Each line in the records that mentions the word "later" needs to be listed.
-- Opening Marker --
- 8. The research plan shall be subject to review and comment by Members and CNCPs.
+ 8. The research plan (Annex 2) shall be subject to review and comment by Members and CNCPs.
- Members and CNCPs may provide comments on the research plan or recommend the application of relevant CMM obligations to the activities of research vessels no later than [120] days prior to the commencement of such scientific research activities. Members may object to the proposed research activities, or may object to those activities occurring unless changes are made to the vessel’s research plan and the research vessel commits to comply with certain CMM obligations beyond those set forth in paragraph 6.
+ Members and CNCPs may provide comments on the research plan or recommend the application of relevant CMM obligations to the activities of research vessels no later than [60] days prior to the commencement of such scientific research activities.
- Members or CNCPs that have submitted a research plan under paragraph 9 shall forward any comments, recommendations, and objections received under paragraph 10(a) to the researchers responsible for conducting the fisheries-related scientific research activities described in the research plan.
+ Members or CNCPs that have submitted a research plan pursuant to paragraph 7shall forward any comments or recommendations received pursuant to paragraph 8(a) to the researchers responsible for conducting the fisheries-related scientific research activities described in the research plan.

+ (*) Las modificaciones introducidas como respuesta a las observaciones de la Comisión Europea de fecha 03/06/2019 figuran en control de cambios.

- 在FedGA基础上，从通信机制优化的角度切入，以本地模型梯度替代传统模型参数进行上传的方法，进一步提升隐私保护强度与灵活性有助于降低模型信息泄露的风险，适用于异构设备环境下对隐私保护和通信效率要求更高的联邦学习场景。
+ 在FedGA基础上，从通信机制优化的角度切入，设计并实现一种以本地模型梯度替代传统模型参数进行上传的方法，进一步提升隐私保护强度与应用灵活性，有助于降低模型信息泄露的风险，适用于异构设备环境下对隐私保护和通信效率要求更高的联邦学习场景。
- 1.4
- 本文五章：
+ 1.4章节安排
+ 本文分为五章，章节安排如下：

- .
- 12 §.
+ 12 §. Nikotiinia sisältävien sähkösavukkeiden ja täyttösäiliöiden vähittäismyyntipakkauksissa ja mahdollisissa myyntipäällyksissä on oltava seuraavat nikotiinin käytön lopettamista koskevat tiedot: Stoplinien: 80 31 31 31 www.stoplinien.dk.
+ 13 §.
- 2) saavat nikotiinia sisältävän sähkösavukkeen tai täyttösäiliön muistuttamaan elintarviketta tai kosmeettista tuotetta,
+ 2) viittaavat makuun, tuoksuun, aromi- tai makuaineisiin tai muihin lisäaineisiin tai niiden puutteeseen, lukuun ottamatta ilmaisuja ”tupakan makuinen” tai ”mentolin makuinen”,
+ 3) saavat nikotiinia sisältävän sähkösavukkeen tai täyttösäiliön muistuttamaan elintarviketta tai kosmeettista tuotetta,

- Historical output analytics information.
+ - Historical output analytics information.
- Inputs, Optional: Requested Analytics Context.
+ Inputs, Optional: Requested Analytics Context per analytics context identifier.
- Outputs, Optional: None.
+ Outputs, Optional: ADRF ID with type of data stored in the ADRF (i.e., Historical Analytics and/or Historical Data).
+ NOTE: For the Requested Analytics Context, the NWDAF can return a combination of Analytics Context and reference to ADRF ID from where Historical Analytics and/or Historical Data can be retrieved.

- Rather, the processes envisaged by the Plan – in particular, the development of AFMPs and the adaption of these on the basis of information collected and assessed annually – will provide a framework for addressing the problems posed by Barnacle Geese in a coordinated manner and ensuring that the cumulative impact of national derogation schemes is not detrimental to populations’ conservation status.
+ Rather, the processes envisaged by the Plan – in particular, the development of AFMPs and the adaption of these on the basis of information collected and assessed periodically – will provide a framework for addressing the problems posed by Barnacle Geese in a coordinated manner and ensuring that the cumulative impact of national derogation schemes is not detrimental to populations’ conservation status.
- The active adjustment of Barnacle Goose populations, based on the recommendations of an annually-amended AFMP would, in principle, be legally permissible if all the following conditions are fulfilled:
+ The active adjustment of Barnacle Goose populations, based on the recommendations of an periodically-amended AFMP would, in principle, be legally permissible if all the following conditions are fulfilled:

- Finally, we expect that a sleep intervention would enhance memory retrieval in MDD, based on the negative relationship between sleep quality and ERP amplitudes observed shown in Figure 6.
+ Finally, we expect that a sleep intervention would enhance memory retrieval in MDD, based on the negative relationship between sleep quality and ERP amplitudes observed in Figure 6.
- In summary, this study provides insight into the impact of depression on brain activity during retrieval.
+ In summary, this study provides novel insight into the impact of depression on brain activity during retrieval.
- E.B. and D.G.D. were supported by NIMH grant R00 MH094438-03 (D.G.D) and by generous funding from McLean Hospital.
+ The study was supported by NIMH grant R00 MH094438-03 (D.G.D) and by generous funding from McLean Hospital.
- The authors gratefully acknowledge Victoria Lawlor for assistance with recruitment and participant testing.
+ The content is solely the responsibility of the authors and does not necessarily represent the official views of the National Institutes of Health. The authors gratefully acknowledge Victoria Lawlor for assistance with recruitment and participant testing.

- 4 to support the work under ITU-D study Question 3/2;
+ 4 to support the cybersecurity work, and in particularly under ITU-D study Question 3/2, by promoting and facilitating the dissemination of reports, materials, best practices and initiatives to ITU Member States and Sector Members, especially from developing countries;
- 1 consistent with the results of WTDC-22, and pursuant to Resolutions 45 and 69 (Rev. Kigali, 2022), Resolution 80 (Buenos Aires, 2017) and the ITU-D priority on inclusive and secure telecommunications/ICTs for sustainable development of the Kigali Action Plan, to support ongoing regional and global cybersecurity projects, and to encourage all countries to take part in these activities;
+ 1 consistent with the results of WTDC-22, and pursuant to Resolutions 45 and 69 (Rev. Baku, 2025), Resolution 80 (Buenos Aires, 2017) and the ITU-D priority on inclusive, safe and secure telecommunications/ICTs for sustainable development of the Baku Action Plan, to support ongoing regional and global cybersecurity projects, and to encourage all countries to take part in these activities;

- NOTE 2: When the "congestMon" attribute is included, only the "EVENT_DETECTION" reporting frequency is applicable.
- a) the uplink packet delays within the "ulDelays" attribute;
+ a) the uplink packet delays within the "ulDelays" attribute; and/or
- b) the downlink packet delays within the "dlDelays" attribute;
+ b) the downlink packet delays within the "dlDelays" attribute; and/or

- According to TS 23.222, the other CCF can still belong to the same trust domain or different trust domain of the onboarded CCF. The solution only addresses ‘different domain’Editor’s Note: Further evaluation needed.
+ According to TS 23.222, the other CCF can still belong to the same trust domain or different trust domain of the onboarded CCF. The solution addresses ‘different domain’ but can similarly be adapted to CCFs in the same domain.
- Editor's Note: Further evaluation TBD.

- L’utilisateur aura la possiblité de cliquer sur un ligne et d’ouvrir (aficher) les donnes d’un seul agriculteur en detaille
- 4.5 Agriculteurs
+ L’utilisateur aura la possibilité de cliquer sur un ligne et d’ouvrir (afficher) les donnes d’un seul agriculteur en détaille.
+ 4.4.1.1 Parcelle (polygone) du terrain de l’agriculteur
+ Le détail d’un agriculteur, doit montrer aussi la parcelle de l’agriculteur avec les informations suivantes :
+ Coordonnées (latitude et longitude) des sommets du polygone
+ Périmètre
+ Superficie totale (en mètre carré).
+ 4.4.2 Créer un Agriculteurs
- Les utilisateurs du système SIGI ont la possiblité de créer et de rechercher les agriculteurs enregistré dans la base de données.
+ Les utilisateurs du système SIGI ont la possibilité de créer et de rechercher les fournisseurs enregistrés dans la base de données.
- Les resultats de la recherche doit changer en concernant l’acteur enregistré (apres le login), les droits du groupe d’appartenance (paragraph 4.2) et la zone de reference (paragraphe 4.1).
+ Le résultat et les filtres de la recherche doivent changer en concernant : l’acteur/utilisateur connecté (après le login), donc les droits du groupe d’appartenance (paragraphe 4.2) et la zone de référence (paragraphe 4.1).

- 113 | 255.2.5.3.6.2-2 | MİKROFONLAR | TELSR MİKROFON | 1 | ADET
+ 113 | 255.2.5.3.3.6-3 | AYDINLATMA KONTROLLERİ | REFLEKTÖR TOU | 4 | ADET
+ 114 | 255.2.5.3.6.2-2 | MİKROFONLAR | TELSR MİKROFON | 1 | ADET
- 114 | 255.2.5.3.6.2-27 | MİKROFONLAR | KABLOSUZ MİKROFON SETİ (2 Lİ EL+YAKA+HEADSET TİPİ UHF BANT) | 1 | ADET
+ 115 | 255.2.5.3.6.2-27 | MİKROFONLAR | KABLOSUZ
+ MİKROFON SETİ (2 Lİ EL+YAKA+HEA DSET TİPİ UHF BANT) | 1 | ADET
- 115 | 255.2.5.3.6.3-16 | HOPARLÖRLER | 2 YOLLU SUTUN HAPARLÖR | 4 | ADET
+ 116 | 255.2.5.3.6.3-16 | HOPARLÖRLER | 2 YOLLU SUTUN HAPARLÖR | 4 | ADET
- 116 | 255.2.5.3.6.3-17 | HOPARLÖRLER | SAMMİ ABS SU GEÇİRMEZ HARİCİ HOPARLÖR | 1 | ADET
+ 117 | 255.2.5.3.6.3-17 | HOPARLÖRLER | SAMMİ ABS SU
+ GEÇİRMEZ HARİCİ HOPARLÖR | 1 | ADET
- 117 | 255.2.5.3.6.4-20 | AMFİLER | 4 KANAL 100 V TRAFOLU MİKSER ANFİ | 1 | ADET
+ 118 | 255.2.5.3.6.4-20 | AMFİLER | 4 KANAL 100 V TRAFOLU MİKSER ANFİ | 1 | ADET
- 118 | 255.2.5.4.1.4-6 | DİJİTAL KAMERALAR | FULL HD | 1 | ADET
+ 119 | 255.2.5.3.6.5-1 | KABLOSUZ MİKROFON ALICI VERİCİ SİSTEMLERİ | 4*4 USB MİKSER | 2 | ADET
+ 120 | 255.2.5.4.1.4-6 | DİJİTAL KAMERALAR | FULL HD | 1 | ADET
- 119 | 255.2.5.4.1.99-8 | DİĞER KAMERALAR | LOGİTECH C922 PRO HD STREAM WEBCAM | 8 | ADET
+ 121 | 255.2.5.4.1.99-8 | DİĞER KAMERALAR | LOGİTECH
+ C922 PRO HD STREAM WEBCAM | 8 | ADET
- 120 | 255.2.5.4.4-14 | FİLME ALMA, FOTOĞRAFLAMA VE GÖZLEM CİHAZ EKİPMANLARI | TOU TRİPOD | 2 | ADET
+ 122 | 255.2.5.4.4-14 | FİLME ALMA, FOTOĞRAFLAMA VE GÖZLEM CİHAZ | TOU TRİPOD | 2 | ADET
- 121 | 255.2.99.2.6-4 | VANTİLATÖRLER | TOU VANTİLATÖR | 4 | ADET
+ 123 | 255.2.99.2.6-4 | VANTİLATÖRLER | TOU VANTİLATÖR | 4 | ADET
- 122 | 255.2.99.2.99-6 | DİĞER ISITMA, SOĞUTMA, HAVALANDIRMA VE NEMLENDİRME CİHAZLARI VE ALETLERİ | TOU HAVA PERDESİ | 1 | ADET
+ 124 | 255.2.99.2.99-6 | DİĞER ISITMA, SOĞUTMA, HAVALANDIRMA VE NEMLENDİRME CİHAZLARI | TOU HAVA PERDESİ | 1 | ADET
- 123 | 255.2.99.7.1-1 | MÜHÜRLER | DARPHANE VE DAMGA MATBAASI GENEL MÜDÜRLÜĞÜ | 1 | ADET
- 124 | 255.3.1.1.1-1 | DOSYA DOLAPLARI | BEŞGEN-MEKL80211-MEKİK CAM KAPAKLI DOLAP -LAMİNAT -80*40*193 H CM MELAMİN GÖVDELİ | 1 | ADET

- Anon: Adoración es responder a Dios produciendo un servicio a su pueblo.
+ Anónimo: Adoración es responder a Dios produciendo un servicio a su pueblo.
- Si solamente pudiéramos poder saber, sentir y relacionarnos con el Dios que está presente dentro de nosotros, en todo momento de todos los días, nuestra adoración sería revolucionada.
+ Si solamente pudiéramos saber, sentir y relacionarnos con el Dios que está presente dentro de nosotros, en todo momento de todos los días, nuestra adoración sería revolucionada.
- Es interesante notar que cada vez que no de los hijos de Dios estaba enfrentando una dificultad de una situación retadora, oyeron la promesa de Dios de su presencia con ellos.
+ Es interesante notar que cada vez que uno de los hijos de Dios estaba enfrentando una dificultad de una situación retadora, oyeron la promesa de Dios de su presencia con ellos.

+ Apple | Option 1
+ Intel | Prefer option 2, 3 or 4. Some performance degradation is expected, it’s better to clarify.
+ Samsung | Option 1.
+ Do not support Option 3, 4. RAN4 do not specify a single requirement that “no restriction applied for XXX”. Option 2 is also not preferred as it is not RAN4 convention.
-- Closing Marker --
## Written response:
- Members and CNCPs may provide comments on the research plan or recommend the application of relevant CMM obligations to the activities of research vessels no later than [120] days prior to the commencement of such scientific research activities. Members may object to the proposed research activities, or may object to those activities occurring unless changes are made to the vessel’s research plan and the research vessel commits to comply with certain CMM obligations beyond those set forth in paragraph 6.
+ Members and CNCPs may provide comments on the research plan or recommend the application of relevant CMM obligations to the activities of research vessels no later than [60] days prior to the commencement of such scientific research activities.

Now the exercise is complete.